Ils sont alors obligés d'aller "chercher le feu", comme l'explique Denis Stintzy, le chef des opérations. C'est ce qu'on appelle une "opération commando", ou "opération longue distance", au fonctionnement bien préparé. Première étape : "on sectorise les opérations, à l'arrière du feu, sur le flanc gauche et sur le flanc droit", dans un plan de bataille étudié.

Des centaines de mètres de tuyaux

Ensuite, "on va chercher les départs de feu en posant des établissements hydrauliques, des tuyaux. Les pompes poussent l'eau pour s'approcher au plus près du feu", complète Denis Stintzy. Pour ce faire, le feu d'Yenne a mobilisé trois groupes "feu de forêt", chacun composé de quatre camions. Chaque engin s'engouffre le plus près possible du feu, dans des chemins parfois peu carrossables.
Le plan de bataille de l'opération commando à Yenne ce vendredi 28 août.
Le plan de bataille de l'opération commando à Yenne ce vendredi 28 août. © France 3 Alpes

Les tuyaux font le reste du travail. Des centaines de mètres de caoutchouc déployés sur tout le périmètre, pour encercler le feu et l'empêcher de s'étendre. Le tout quasiment à l'aveugle pour les pompiers : dans les Alpes, il n'y a pas de pistes dédiées aux secours, contrairement aux départements méditerranéens par exemple. Et la visibilité est encore plus réduite la nuit.
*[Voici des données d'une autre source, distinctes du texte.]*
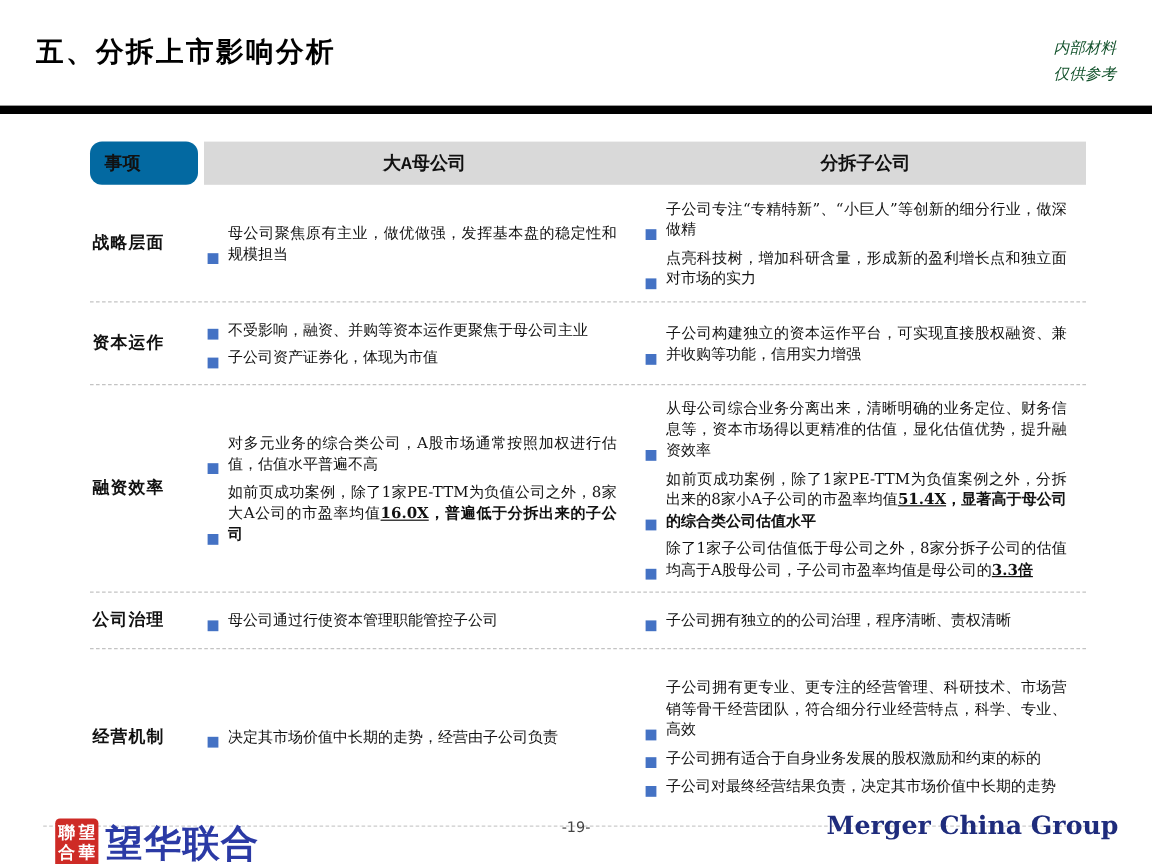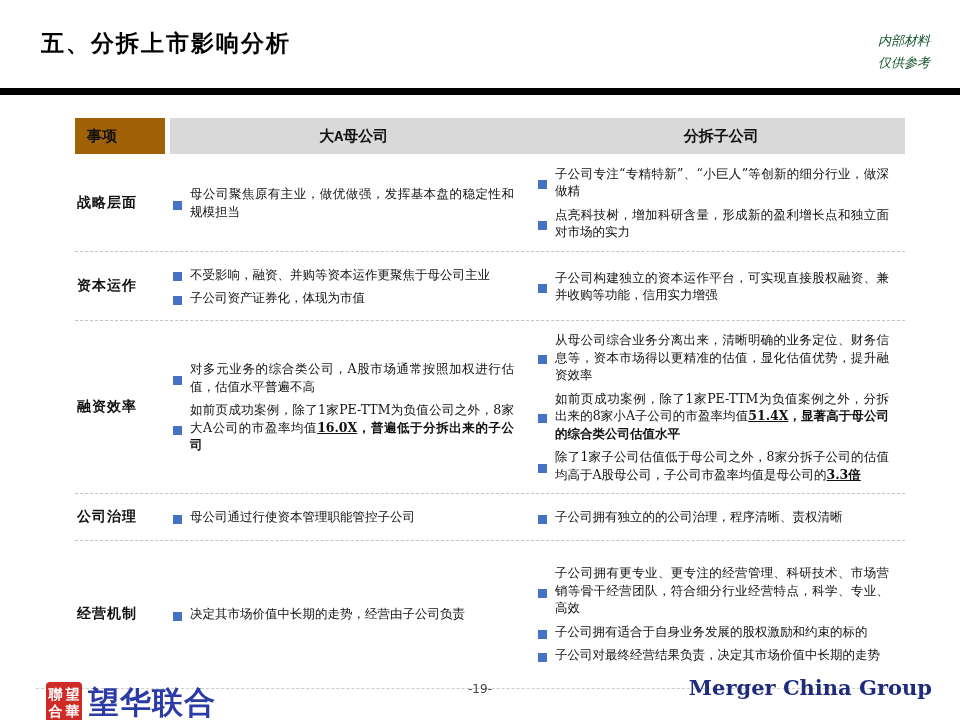"五、分拆上市影响分析" .page-title { left: 41px -> 30px }
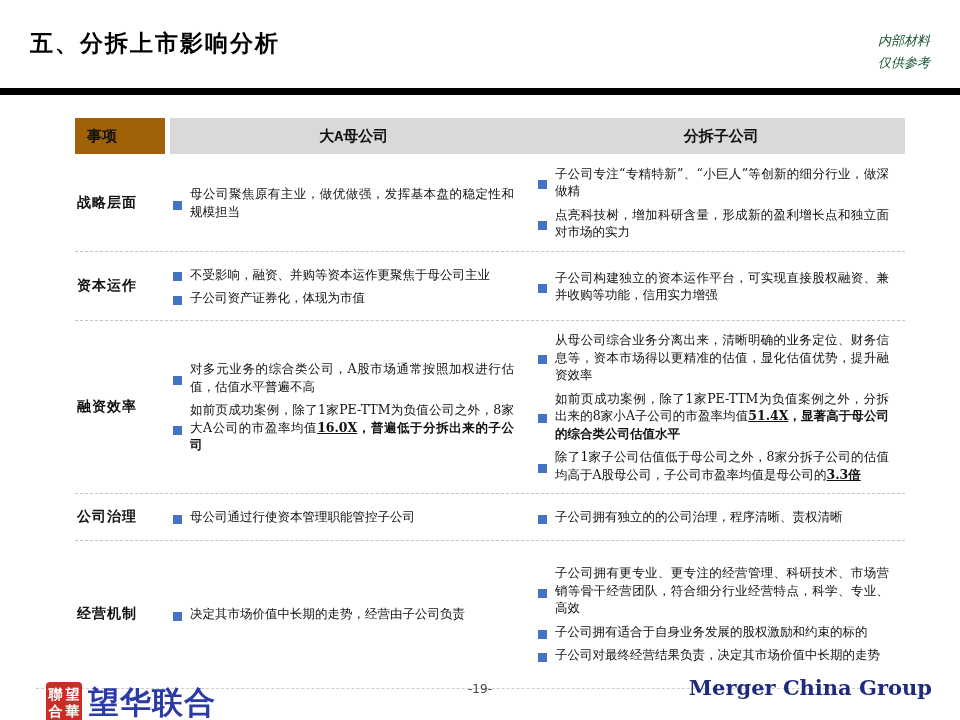"事项" .th1 { background: #a16207 -> #0369a1; border-radius: none -> 10px }
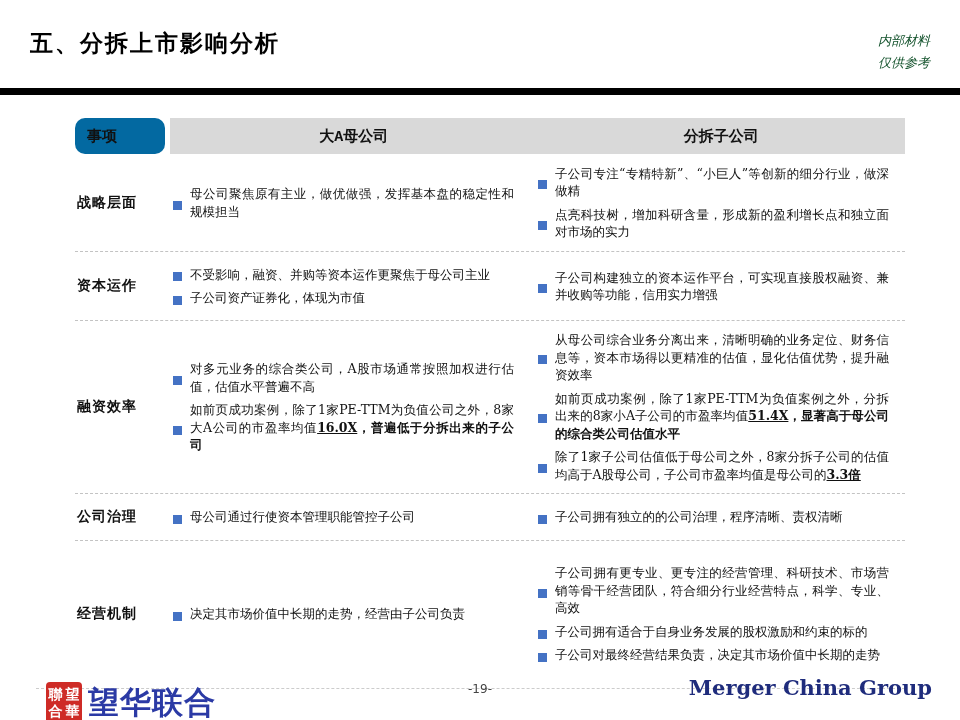"子公司专注“专精特新”、“小巨人”等创新的细分行业，做深做精" .bullet { align-items: center -> flex-end }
Ces opérations peuvent être dangereuses, mais restent heureusement bien connues des pompiers. "Le mot d'ordre, c'est la sécurité des personnels et la coordination, ce qui demande du temps" selon le commandant, ajoutant que "notre secteur de Savoie ne fait pas forcément de gros feux de forêt". A Yenne, deux sapeurs-pompiers, sur les 80 mobilisés, ont été légèrement intoxiqués par les fumées. 
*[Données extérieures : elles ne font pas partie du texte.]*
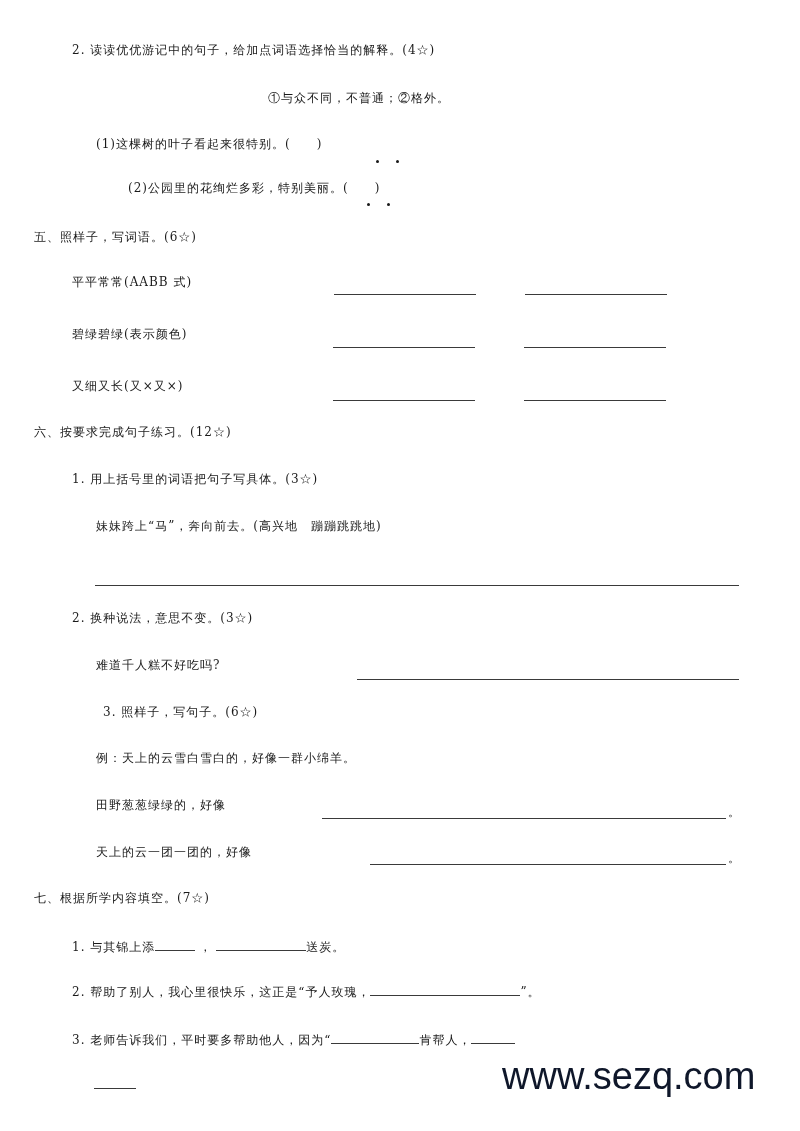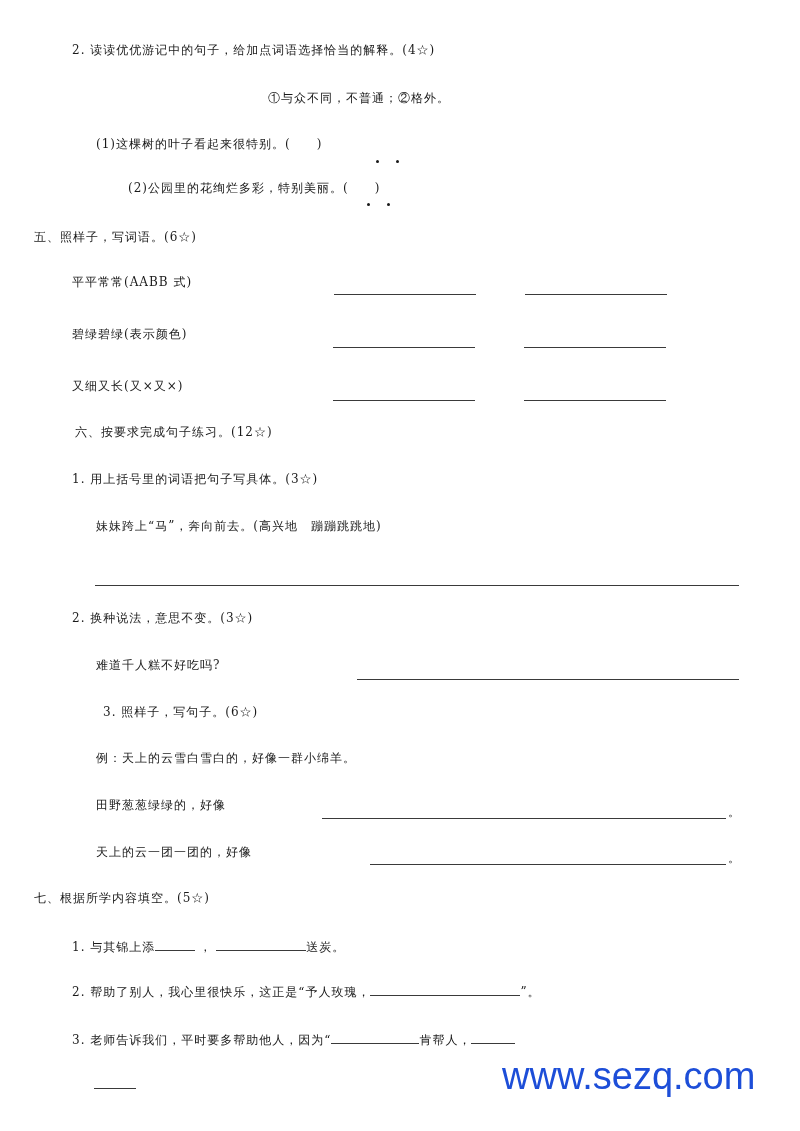"六、按要求完成句子练习。(12☆)" div.t { margin-left: 41px -> none }
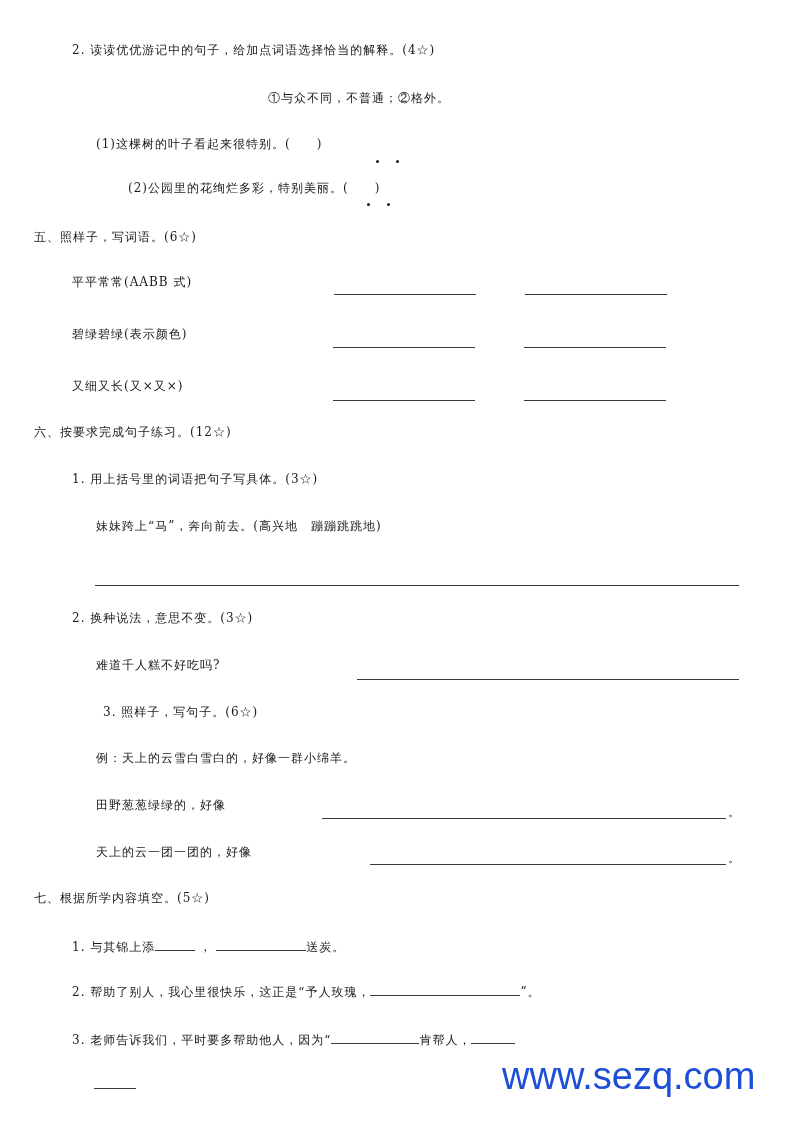"七、根据所学内容填空。(5☆)" div.t { text: 5 -> 7 }
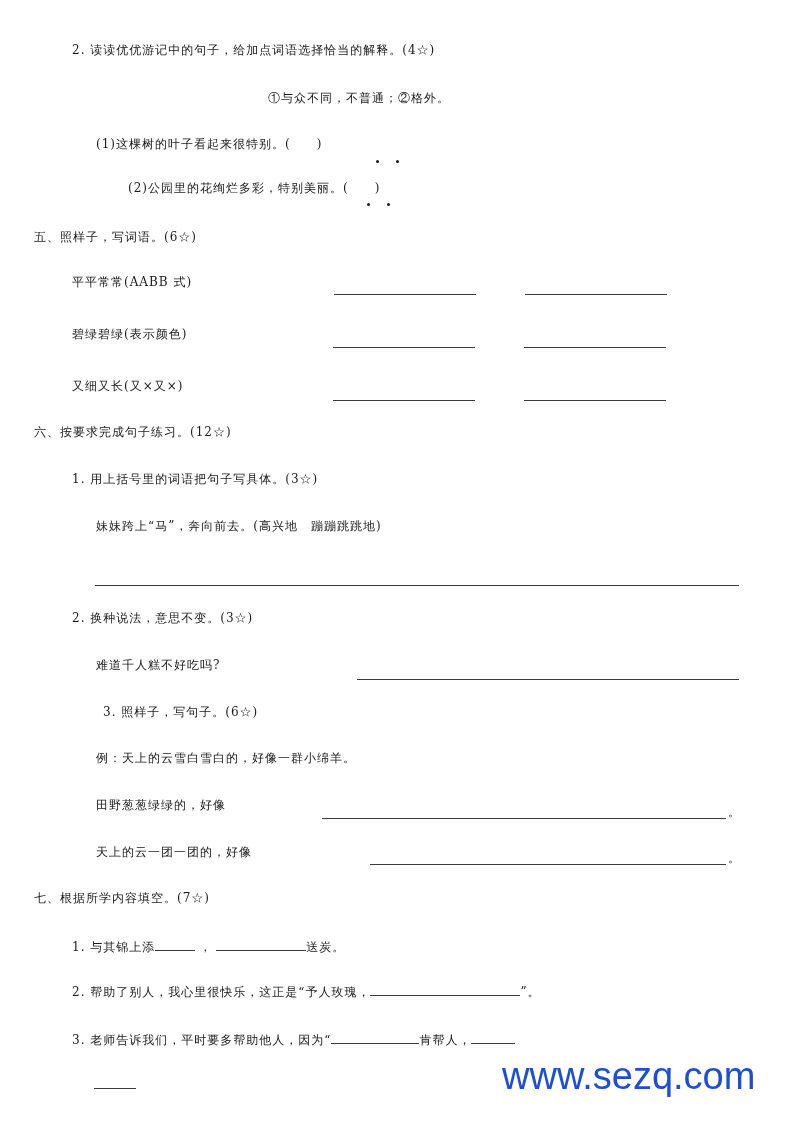"www.sezq.com" .wm { color: #1d4ed8 -> #0f172a }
Entre-temps, les risques d'incendies ont baissé dans toutes les Alpes du nord grâce à l'arrivée des pluies, mais la probabilité d'un départ n'est jamais nulle. D'autant que nombre d'entre eux ont une origine accidentelle, que la vigilence peut éviter. C'est le cas du feu d'Yenne, qui semble être parti d'une maison.